* _LISTED RECORDS_
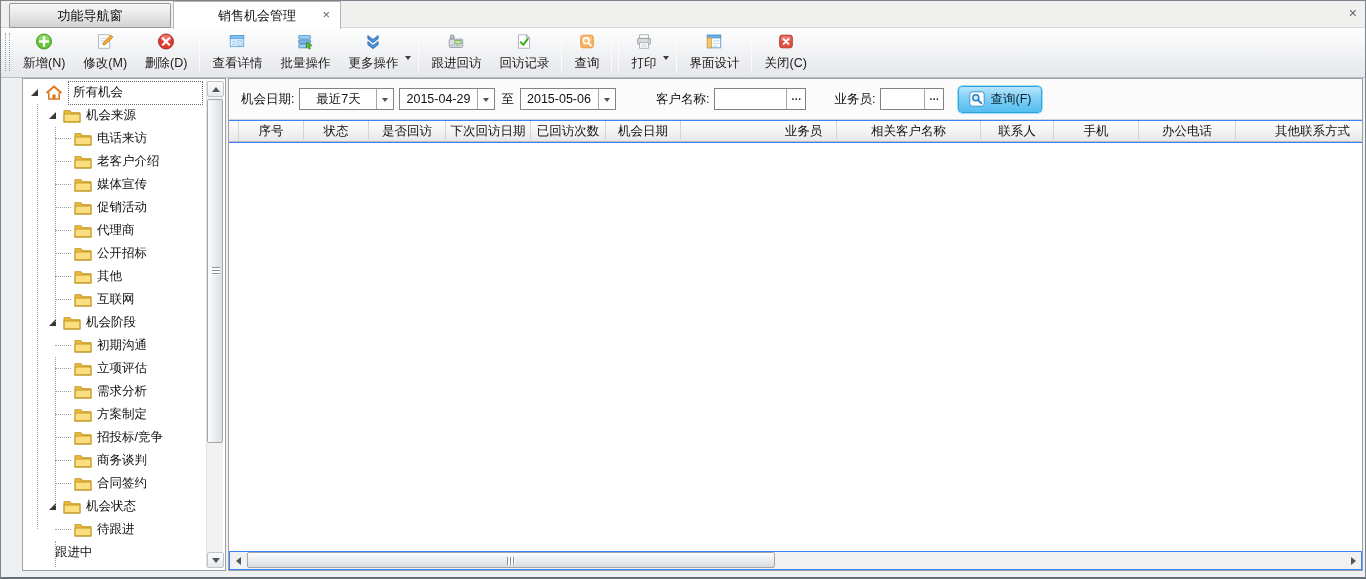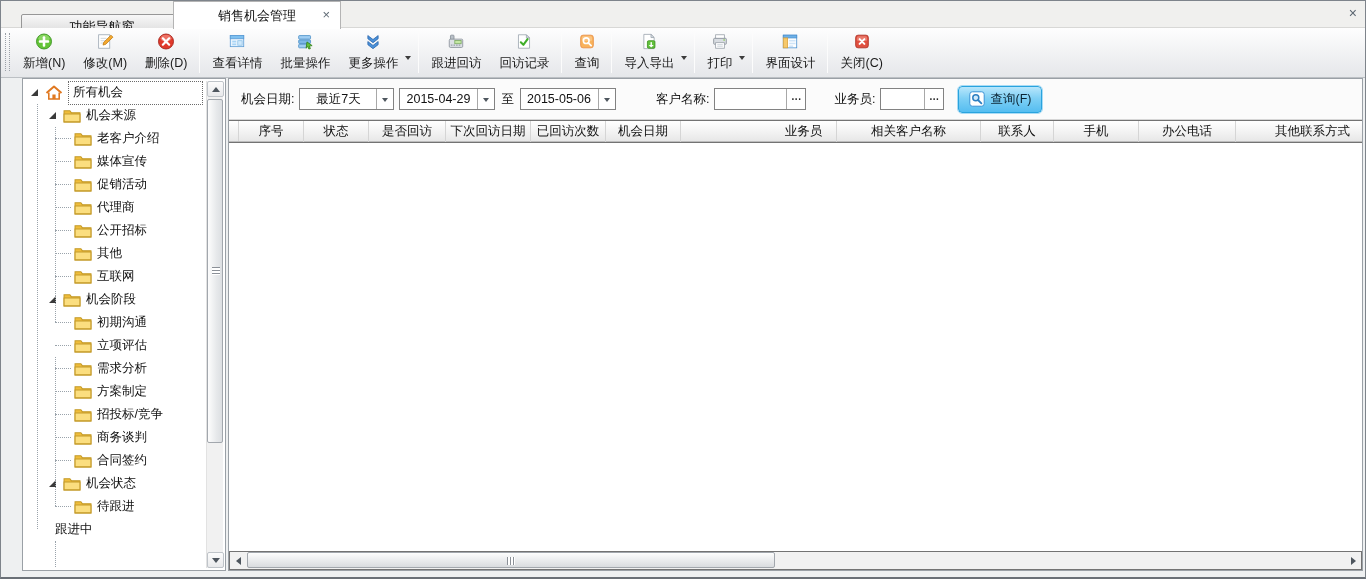--- a/index.html
+++ b/index.html
@@ -1,44 +1,44 @@
 <!DOCTYPE html>
 <html><head>
 <meta charset="utf-8">
 <style>
   * { margin:0; padding:0; box-sizing:border-box; }
   html,body { width:1366px; height:579px; font-family:"Liberation Sans","DejaVu Sans",sans-serif; background:#fff; }
   .app { position:relative; width:1366px; height:579px; border:1px solid #7e848b; border-bottom:2px solid #6a7077; background:#eef0f1; overflow:hidden; }
 
   
   .tabbar { position:absolute; top:0; left:0; right:0; height:27px; background:#f0f0ee; border-bottom:1px solid #d8d8d6; }
-  .tab-inactive { position:absolute; left:20px; top:2px; width:162px; height:25px;
+  .tab-inactive { position:absolute; left:8px; top:2px; width:162px; height:25px;
     background:linear-gradient(#f8f8f8,#e3e3e3 60%,#d2d2d2); border:1px solid #979797; border-radius:2px 2px 0 0;
-    display:flex; align-items:center; justify-content:center; font-size:13px; color:#111;margin-top:11px; }
+    display:flex; align-items:center; justify-content:center; font-size:13px; color:#111; }
   .tab-active { position:absolute; left:172px; top:0; width:168px; height:28px; background:#fff;
     border:1px solid #b4b4b4; border-bottom:none; display:flex; align-items:center; justify-content:center; font-size:13px; color:#111; z-index:2; }
   .tab-close { position:absolute; right:10px; top:6px; font-size:13px; color:#5f6a74; cursor:pointer; line-height:1; }
   .win-close { position:absolute; right:8px; top:5px; font-size:14px; color:#5a6570; cursor:pointer; line-height:1; }
 
   
   .toolbar { position:absolute; top:27px; left:0; right:0; height:50px;
     background:linear-gradient(#fefefe,#f0f1f3 55%,#e5e7ea); border-bottom:1px solid #bcc0c4;
     display:flex; align-items:center; padding:2px 2px 3px 2px; }
   .grip { width:5px; height:38px; border-left:1px dotted #9aa0a8; border-right:1px dotted #9aa0a8; margin:0 4px 0 2px; }
   .tsep { width:1px; height:42px; background:#c6c8cb; border-right:1px solid #fcfcfc; margin:0 3px; }
   .tbtn-group { display:flex; align-items:center; }
   .tbtn { display:flex; flex-direction:column; align-items:center; justify-content:center; gap:4px;
     padding:2px 9px; height:44px; font-size:12.5px; color:#1a1a1a; cursor:pointer; border-radius:2px; }
   .tbtn .ticon { width:24px; height:24px; display:block; }
   .caret { width:0; height:0; border:3.5px solid transparent; border-top:4.5px solid #3c3c3c; margin:14px 4px 0 -2px; }
 
   
   .bodyarea { position:absolute; top:77px; left:2px; right:2px; bottom:6px; display:flex;padding-left:19px; }
   .treepanel { position:relative; width:204px; background:#fff; border:1px solid #9aa0a6; overflow:hidden; }
-  .mainpanel { position:relative; flex:1; margin-left:2px; background:#737373; border:1px solid #9aa0a6; overflow:hidden; }
+  .mainpanel { position:relative; flex:1; margin-left:2px; background:#3b82f6; border:1px solid #9aa0a6; overflow:hidden; }
 
   
   .tree { position:absolute; top:2px; left:2px; right:20px; bottom:2px; overflow:hidden; }
   .trow { height:23px; display:flex; align-items:center; font-size:12.5px; color:#111; white-space:nowrap; cursor:pointer; }
   .trow.d0 { padding-left:6px; }
   .trow.d1 { padding-left:24px; }
   .trow.d2 { padding-left:30px; }
   .exp { width:0; height:0; border-left:7px solid transparent; border-bottom:7px solid #3a3a3a; margin-right:7px; flex:none; }
   .stub { width:16px; height:1px; border-top:1px dotted #9aa3ab; margin-right:3px; flex:none; }
   .ticon16 { width:18px; height:15px; flex:none; margin-right:5px; }
@@ -207,33 +207,20 @@
         <rect x="4" y="4" width="16" height="16" rx="3" fill="#f9b35c" stroke="#e8883a"></rect>
         <rect x="5.5" y="5.5" width="13" height="6" rx="2" fill="#fbc88a" opacity="0.8"></rect>
         <circle cx="11" cy="11" r="3.6" fill="none" stroke="#fff" stroke-width="2"></circle>
         <line x1="13.6" y1="13.6" x2="17.2" y2="17.2" stroke="#fff" stroke-width="2.2" stroke-linecap="round"></line>
       </svg>
       <span>查询</span>
     </div>
 
     <div class="tsep"></div>
 
-    <div class="tbtn-group">
-      <div class="tbtn">
-        <svg class="ticon" viewBox="0 0 24 24">
-          <path d="M5.5 3 h9 l4 4 v14 h-13 z" fill="#fff" stroke="#9aa2ac"></path>
-          <path d="M14.5 3 l4 4 h-4 z" fill="#dfe5ea" stroke="#9aa2ac"></path>
-          <rect x="10" y="11" width="9.5" height="9.5" rx="1.5" fill="#62c23c" stroke="#3a8f1d"></rect>
-          <rect x="13.9" y="12.8" width="1.8" height="3.6" fill="#fff"></rect>
-          <path d="M11.6 16.4 h6.4 l-3.2 3.2 z" fill="#fff"></path>
-        </svg>
-        <span>导入导出</span>
-      </div>
-      <div class="caret"></div>
-    </div>
 
     <div class="tsep"></div>
 
     <div class="tbtn-group">
       <div class="tbtn">
         <svg class="ticon" viewBox="0 0 24 24">
           <rect x="6.5" y="3.5" width="11" height="5" fill="#fff" stroke="#98a0a8"></rect>
           <rect x="4" y="8" width="16" height="7.5" rx="1" fill="#d9dde2" stroke="#848b94"></rect>
           <circle cx="17.2" cy="10.2" r="1" fill="#7ec23e"></circle>
           <rect x="6.5" y="13.5" width="11" height="7" fill="#fff" stroke="#98a0a8"></rect>
@@ -292,20 +279,28 @@
 
         <div class="trow d1">
           <span class="exp"></span>
           <svg class="ticon16" viewBox="0 0 17 14">
             <path d="M1 2.5 h5.5 l1.5 2 H16 v8.5 H1 z" fill="#f0bd3a" stroke="#c49a28"></path>
             <path d="M1 5.5 h15 v7.5 H1 z" fill="#fbde7f" stroke="#c49a28"></path>
           </svg>
           <span>机会来源</span>
         </div>
 
+        <div class="trow d2">
+            <span class="stub"></span>
+            <svg class="ticon16" viewBox="0 0 17 14">
+              <path d="M1 2.5 h5.5 l1.5 2 H16 v8.5 H1 z" fill="#f0bd3a" stroke="#c49a28"></path>
+              <path d="M1 5.5 h15 v7.5 H1 z" fill="#fbde7f" stroke="#c49a28"></path>
+            </svg>
+            <span>电话来访</span>
+          </div>
         <div class="trow d2">
             <span class="stub"></span>
             <svg class="ticon16" viewBox="0 0 17 14">
               <path d="M1 2.5 h5.5 l1.5 2 H16 v8.5 H1 z" fill="#f0bd3a" stroke="#c49a28"></path>
               <path d="M1 5.5 h15 v7.5 H1 z" fill="#fbde7f" stroke="#c49a28"></path>
             </svg>
             <span>老客户介绍</span>
           </div>
         <div class="trow d2">
             <span class="stub"></span>

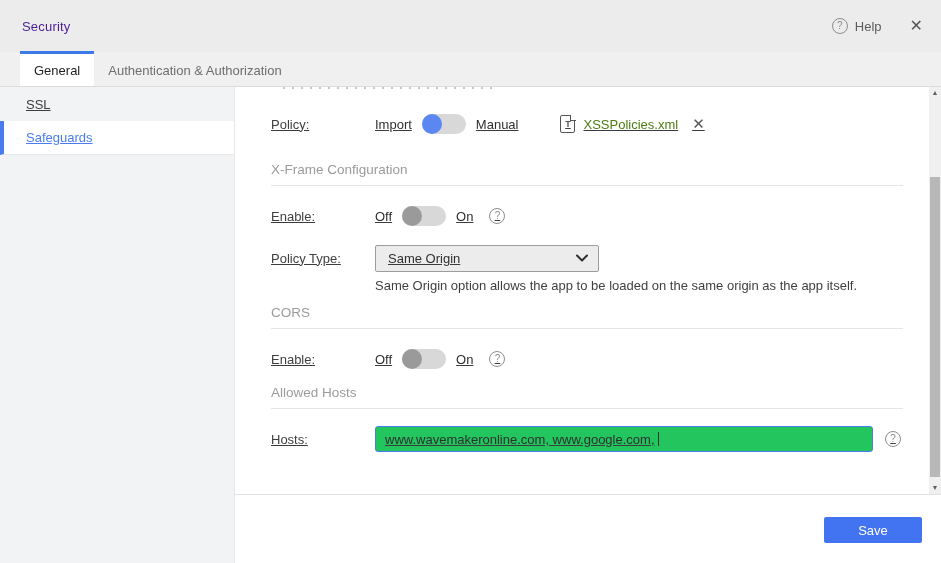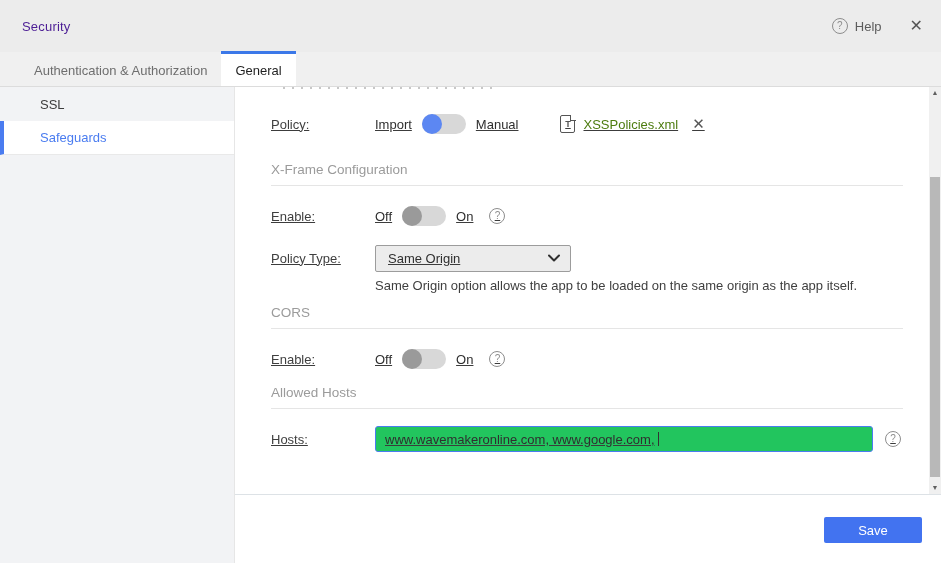--- a/index.html
+++ b/index.html
@@ -16,21 +16,21 @@
   .close-btn { font-size:16px; color:#555; cursor:pointer; line-height:1; }
 
   
   .tabbar { height:35px; background:#f0f0f0; border-bottom:1px solid #dcdcdc; display:flex; align-items:flex-end; padding-left:20px; }
   .tab { height:35px; padding:0 14px; display:flex; align-items:center; color:#6e6e6e; cursor:pointer; border-top:3px solid transparent; }
   .tab.active { background:#fff; color:#1f1f1f; border-top:3px solid #3b78e8; }
 
   
   .body { display:flex; height:476px; }
   .sidebar { width:235px; background:#f2f3f5; border-right:1px solid #e6e6e6; flex:none; }
-  .side-item { height:34px; display:flex; align-items:center; padding-left:36px; color:#3c3c3c; cursor:pointer; border-left:4px solid transparent; }
+  .side-item { height:34px; display:flex; align-items:center; padding-left:22px; color:#3c3c3c; cursor:pointer; border-left:4px solid transparent;text-decoration:underline; }
   .side-item.active { background:#fff; color:#4a7cf0; border-left:4px solid #4a7cf0; border-bottom:1px solid #e9e9e9; }
 
   .pane { flex:1; display:flex; flex-direction:column; background:#fff; position:relative; }
   .scrollarea { height:407px; position:relative; padding:0 0 0 36px; overflow:hidden; }
 
   
   .clip-strip { height:5px; width:210px; margin-left:12px; background:
       repeating-linear-gradient(90deg,#b9b9b9 0 2px,transparent 2px 9px);
       background-size:100% 2px; background-repeat:no-repeat; background-position:0 0; opacity:.8; }
 
@@ -57,21 +57,21 @@
 
   .section-title { color:#9b9b9b; font-size:13.5px; margin-top:24px; }
   .section-title.tight { margin-top:12px; }
   .divider { height:1px; background:#e5e5e5; margin-top:8px; margin-right:38px; }
 
   .row-gap { margin-top:16px; }
   .row-gap-sm { margin-top:14px; }
   .onoff { color:#2f2f2f; }
   .tgl-help { margin-left:6px; }
 
-  .select-box { width:196px; height:27px; background:#ececec; border:1px solid #9c9c9c; border-radius:2px;
+  .select-box { width:224px; height:27px; background:#ececec; border:1px solid #9c9c9c; border-radius:2px;
                 display:flex; align-items:center; padding:0 10px 0 12px; color:#2f2f2f; cursor:pointer; }
   .select-box .chev { margin-left:auto; display:flex; }
 
   .helper-text { margin-top:6px; margin-left:104px; color:#3f3f3f; }
 
   .text-input { width:498px; height:26px; border:1.5px solid #4a7cf0; border-radius:3px; background:#22c55e;
                 display:flex; align-items:center; padding:0 9px; color:#2f2f2f; cursor:text; overflow:hidden; white-space:nowrap; }
   .caret { display:inline-block; width:1px; height:14px; background:#333; margin-left:3px; }
   .input-help { margin-left:12px; }
 
@@ -97,22 +97,22 @@
   <div class="header-right">
     <div class="help-btn">
       <span class="q-icon">?</span>
       <span>Help</span>
     </div>
     <span class="close-btn">✕</span>
   </div>
 </div>
 
 <div class="tabbar">
+  <div class="tab active">General</div>
   <div class="tab">Authentication &amp; Authorization</div>
-  <div class="tab active">General</div>
 </div>
 
 <div class="body">
 
   <div class="sidebar">
     <div class="side-item">SSL</div>
     <div class="side-item active">Safeguards</div>
   </div>
 
   <div class="pane">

* _INSTRUCTIONS TO FOLLOW_
Return only the stretch of the material above from the line holding "border-bottom:1px solid #bcc0c4;" through the line holding "width:0; height:0; border:3.5px", copied exactly.

* _SOLUTION FOR THIS EXERCISE_
     background:linear-gradient(#fefefe,#f0f1f3 55%,#e5e7ea); border-bottom:1px solid #bcc0c4;
     display:flex; align-items:center; padding:2px 2px 3px 2px; }
   .grip { width:5px; height:38px; border-left:1px dotted #9aa0a8; border-right:1px dotted #9aa0a8; margin:0 4px 0 2px; }
   .tsep { width:1px; height:42px; background:#c6c8cb; border-right:1px solid #fcfcfc; margin:0 3px; }
   .tbtn-group { display:flex; align-items:center; }
   .tbtn { display:flex; flex-direction:column; align-items:center; justify-content:center; gap:4px;
     padding:2px 9px; height:44px; font-size:12.5px; color:#1a1a1a; cursor:pointer; border-radius:2px; }
   .tbtn .ticon { width:24px; height:24px; display:block; }
   .caret { width:0; height:0; border:3.5px solid transparent; border-top:4.5px solid #3c3c3c; margin:14px 4px 0 -2px; }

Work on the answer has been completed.